米陸軍の装甲車列がバルト諸国からドイツまで異例の長距離移動=米陸軍提供

(CNN) バルト海諸国やポーランドで地元軍との合同軍事演習を終えた米欧州軍陸軍の装甲車が車列を組み、計5カ国を経由してドイツの所属基地までの約1770キロの長距離の地上移動を行う異例の措置が26日までに始まった。

この種の装備品の輸送は本来、列車を使うのが慣例。今回は、バルト海の3カ国、ポーランド、チェコにドイツを通過して各地で短時間とどまりながら、基地に帰還する前例がない行動となっている。

米国防総省は声明で、欧州諸国の国民防衛に対する米国の関与や同盟組織としての北大西洋条約機構(NATO)の決意を目に見える形で強く打ち出すための行動と表現。ウクライナ危機やクリミア半島併合に絡めてロシアを牽制(けんせい)し、同盟国の団結を示すのが狙いとなっている。

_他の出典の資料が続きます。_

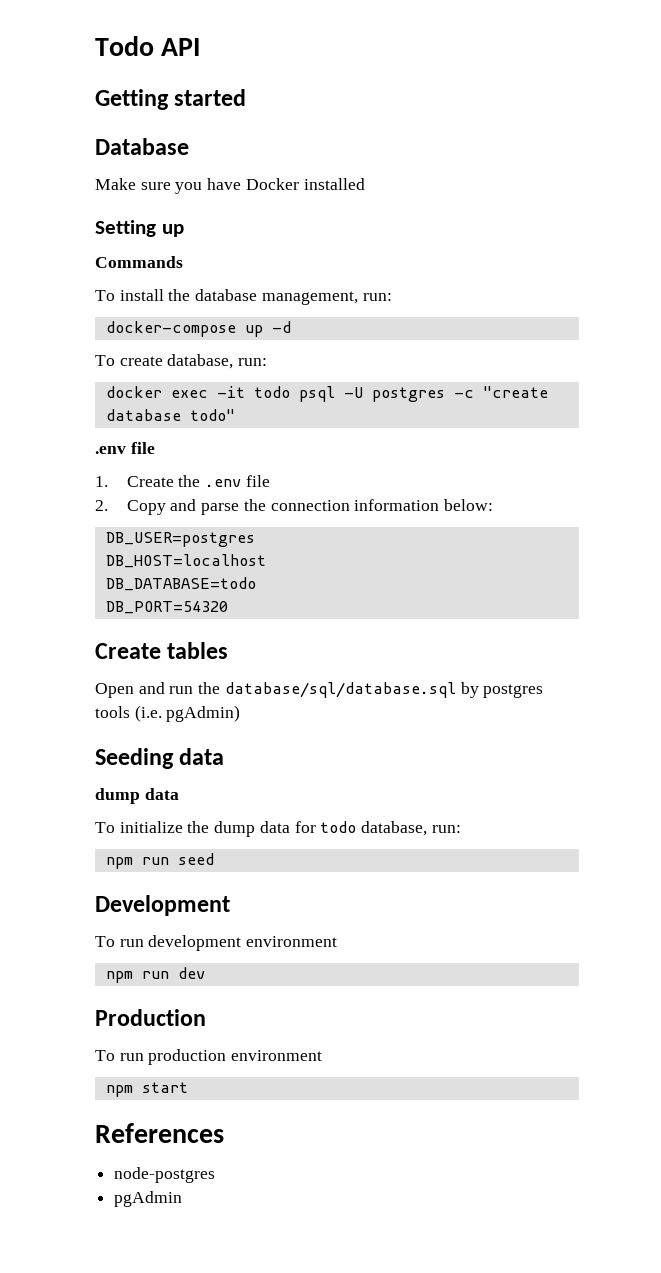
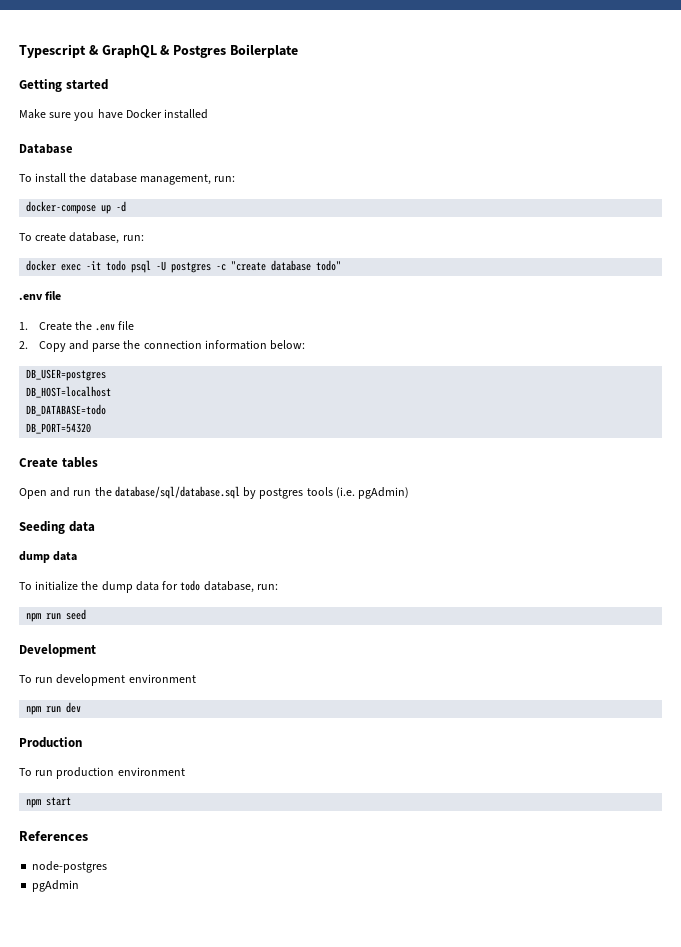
[95,36,201,56] Todo API -> [19,44,298,58] Typescript & GraphQL & Postgres Boilerplate
[95,138,189,155] // Database -> (108, 84) none
[95,220,184,237] [95,256,183,268] Setting up // Commands -> [19,144,72,154] Database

これら装甲車は騎兵大隊や同連隊に属するもので、陸路での移動は今月21日に開始。11日間かけてチェコとの国境に近いドイツのフィゼックにある所属基地に戻る。移動に際しては、NATO軍部隊、米空軍機や陸軍ヘリコプター部隊も偵察や補給任務で支援している。

装甲車車列が通過する地域住民の反応は好意的なようだ。米AP通信は、ポーランド住民の「我々は独りではないことがわかる。守ってくれる者がいる」との談話を紹介。米軍準機関紙「星条旗新聞」は「米軍の存在は人々の安心感を強める」とのリトアニア住民の言葉を伝えた。